Eastern Europe is the new Brazil — these days, even Jews (despite pervasive and excruciating anti-Semitism) are getting their Ukraine on again. Player-hating also remains tragically rampant: in the region itself, among the diaspora, and among the fellow-travelers. Either it’s the usual stresses of a musician’s life, or some of the Balkan revivalists can’t handle a diet of cured meats and slivovitz. Beirut’s Zach Condon had the temerity to suggest, entirely reasonably, that Gogol Bordello’s popularity may have something to do with their raucous shows, costumes, and general wackiness (“a fiddle-driven Sham 69” was another commentator’s best-dismissal-ever). Eugene Hutz takes umbrage at the suggestion:
For us, this whole movement was about getting people thinking about authenticity rather than the ironic plastic crap we’ve been force-fed for generations.

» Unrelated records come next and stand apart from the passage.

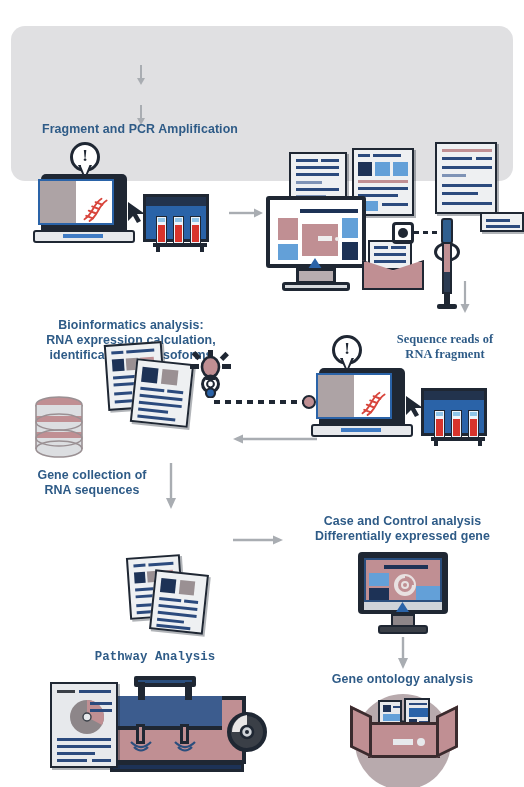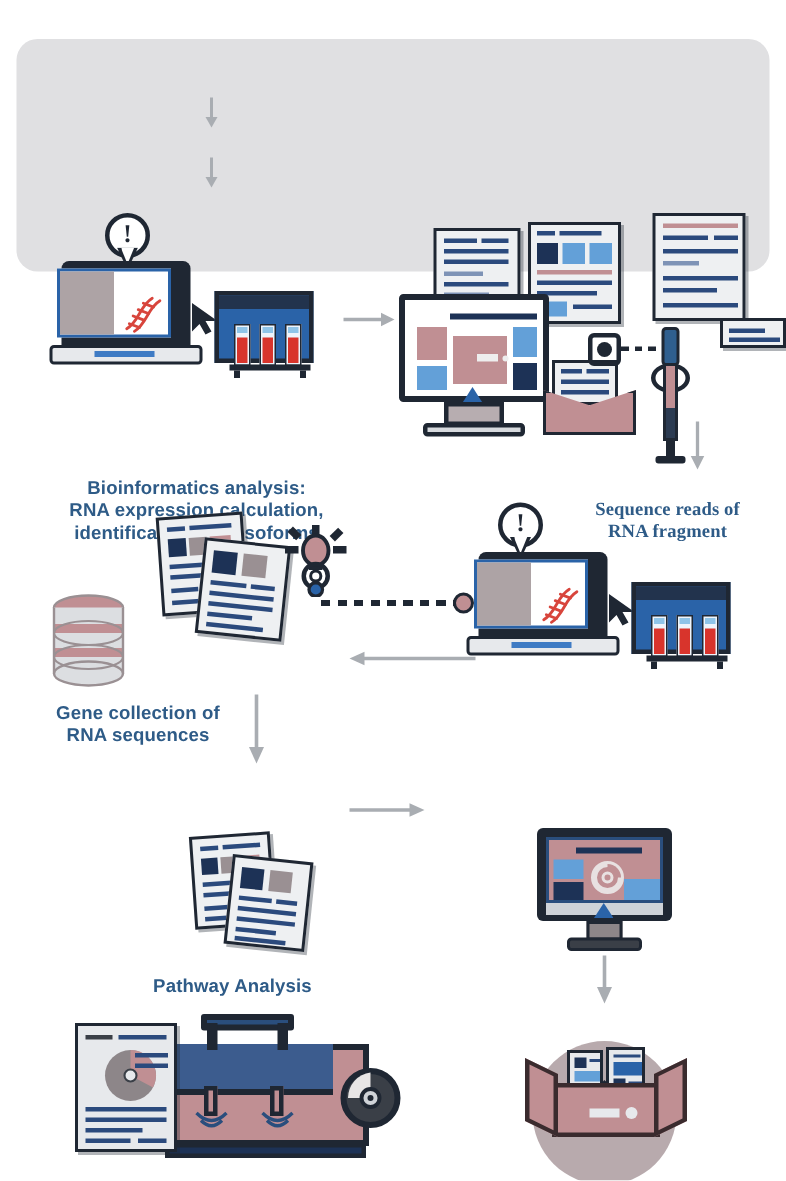--- a/index.html
+++ b/index.html
@@ -173,6 +173,7 @@
       </svg>
   </div>
 
+  <div class="abs lbl" style="left:12px;top:122px;width:256px;">Fragment and PCR Amplification</div>
 
 
   <div class="balloon" style="left:70px;top:142px;">

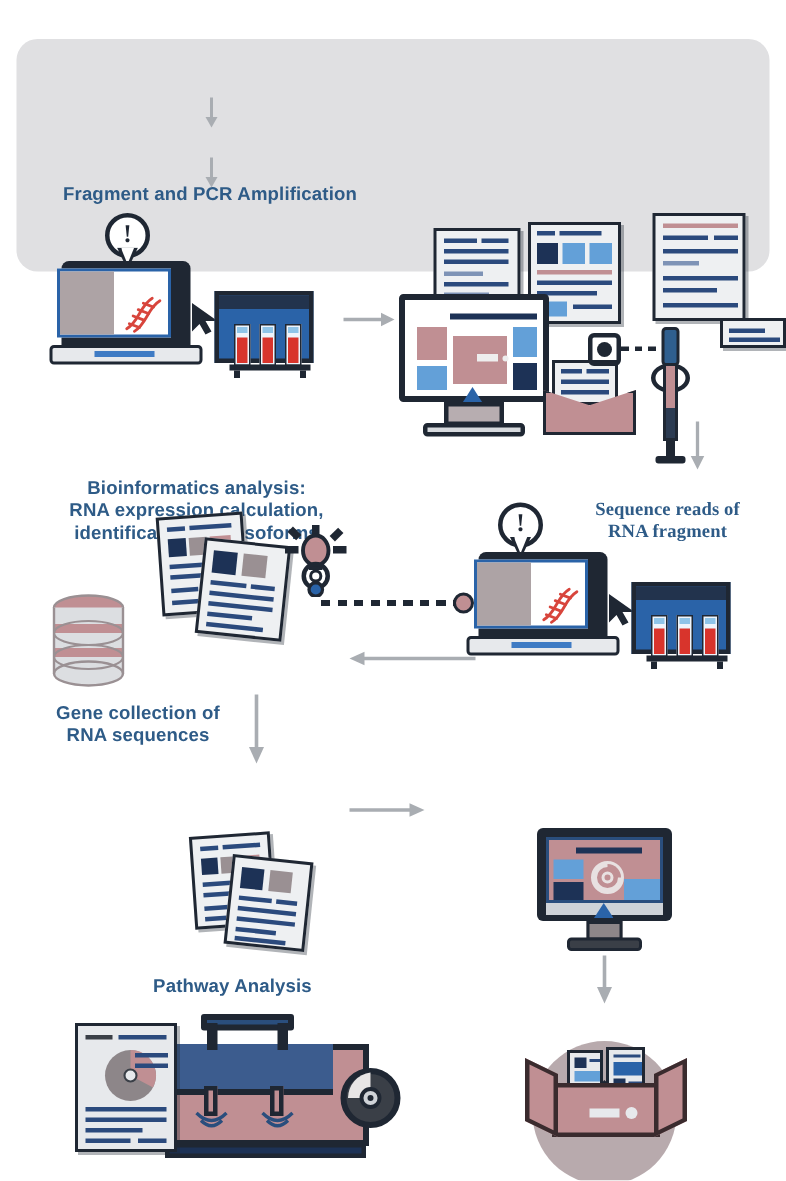--- a/index.html
+++ b/index.html
@@ -483,6 +483,8 @@
     <div class="l" style="left:5px;top:52px;width:34px;"></div>
   </div>
 
+  <div class="abs lbl" style="left:290px;top:514px;width:225px;">Case and Control analysis
+Differentially expressed gene</div>
 
   <div class="abs" style="left:358px;top:552px;width:90px;height:82px;">
     <div class="abs" style="left:0;top:0;width:90px;height:62px;background:#1f2733;border-radius:4px;"></div>

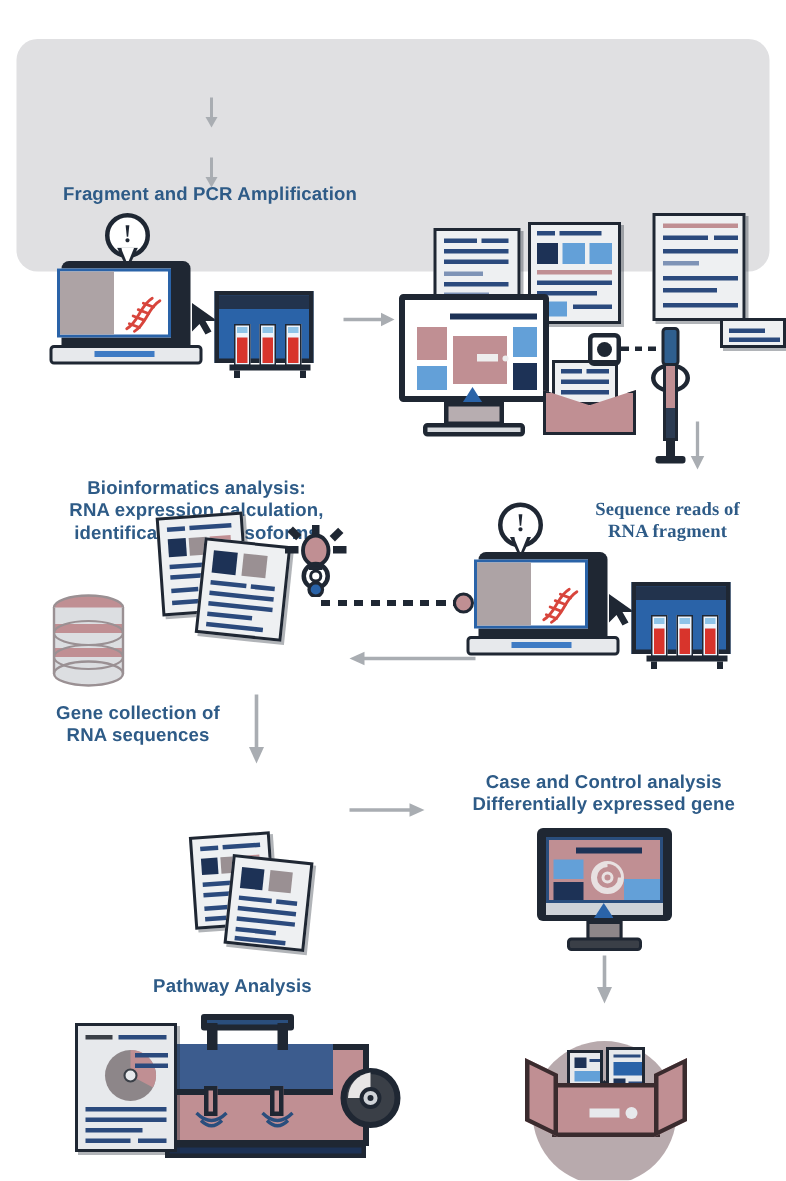--- a/index.html
+++ b/index.html
@@ -512,7 +512,7 @@
       </svg>
   </div>
 
-  <div class="abs lbl" style="left:60px;top:650px;width:190px;">Pathway Analysis</div>
+  <div class="abs lbl" style="left:60px;top:650px;width:190px;font-family:Liberation Mono, monospace;">Pathway Analysis</div>
 
   <div class="machine" style="left:44px;top:668px;width:215px;height:112px;">
 

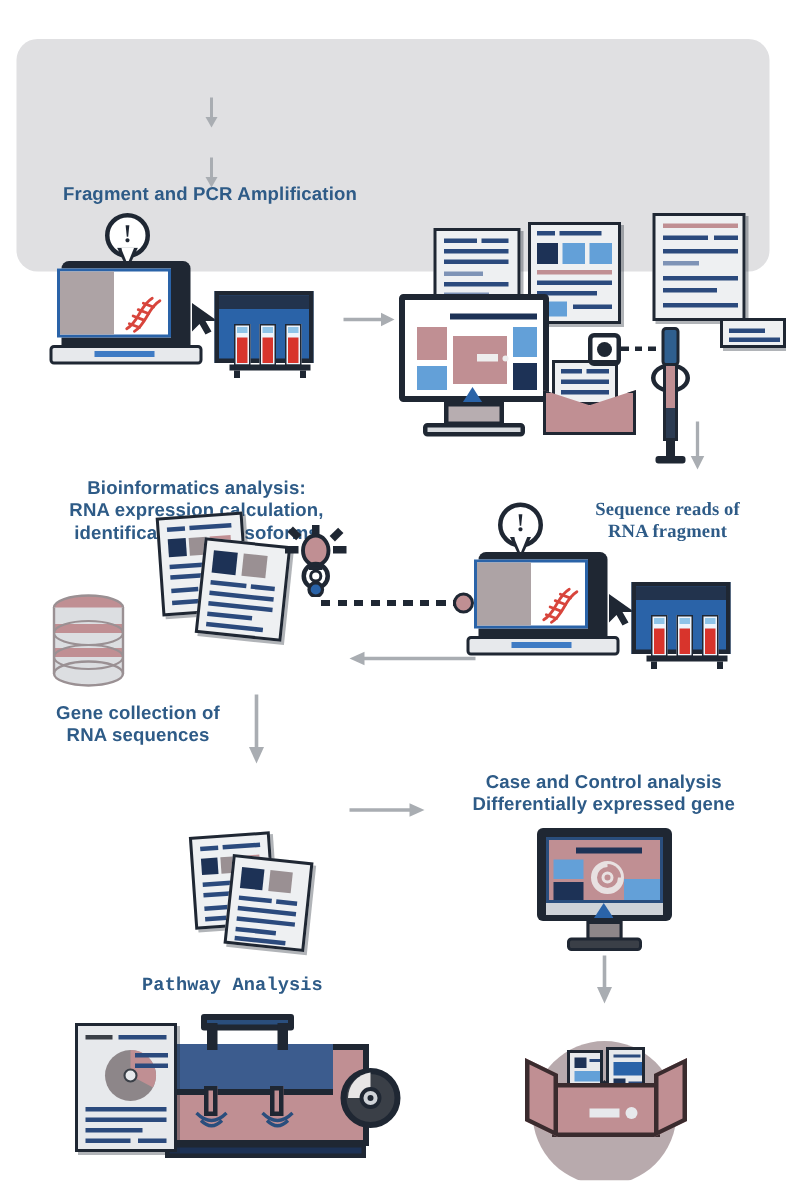--- a/index.html
+++ b/index.html
@@ -559,6 +559,7 @@
     </div>
   </div>
 
+  <div class="abs lbl" style="left:305px;top:672px;width:195px;">Gene ontology analysis</div>
 
   <div class="gocircle" style="left:355px;top:694px;"></div>
   <div class="abs" style="left:378px;top:700px;width:52px;height:38px;">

Okay, is “authenticity” why you have two dancers in heavy makeup playing enormous drums? And the Kusturica-movie costumes, and talking like Boris Badunov when you’ve lived in Vermont and the Bronx since the Reagan Administration? Elsewhere, Hutz reminds us:
The region’s not about vodka shots, accordions, and red pants.
No, but your band is. Or at least your shows are. Nothing wrong with that, but if you’ve set the bar at projecting “authenticity” from a region that is repressive, radioactive, and racist it is perhaps a task that no band, Eastern European or otherwise, can perform.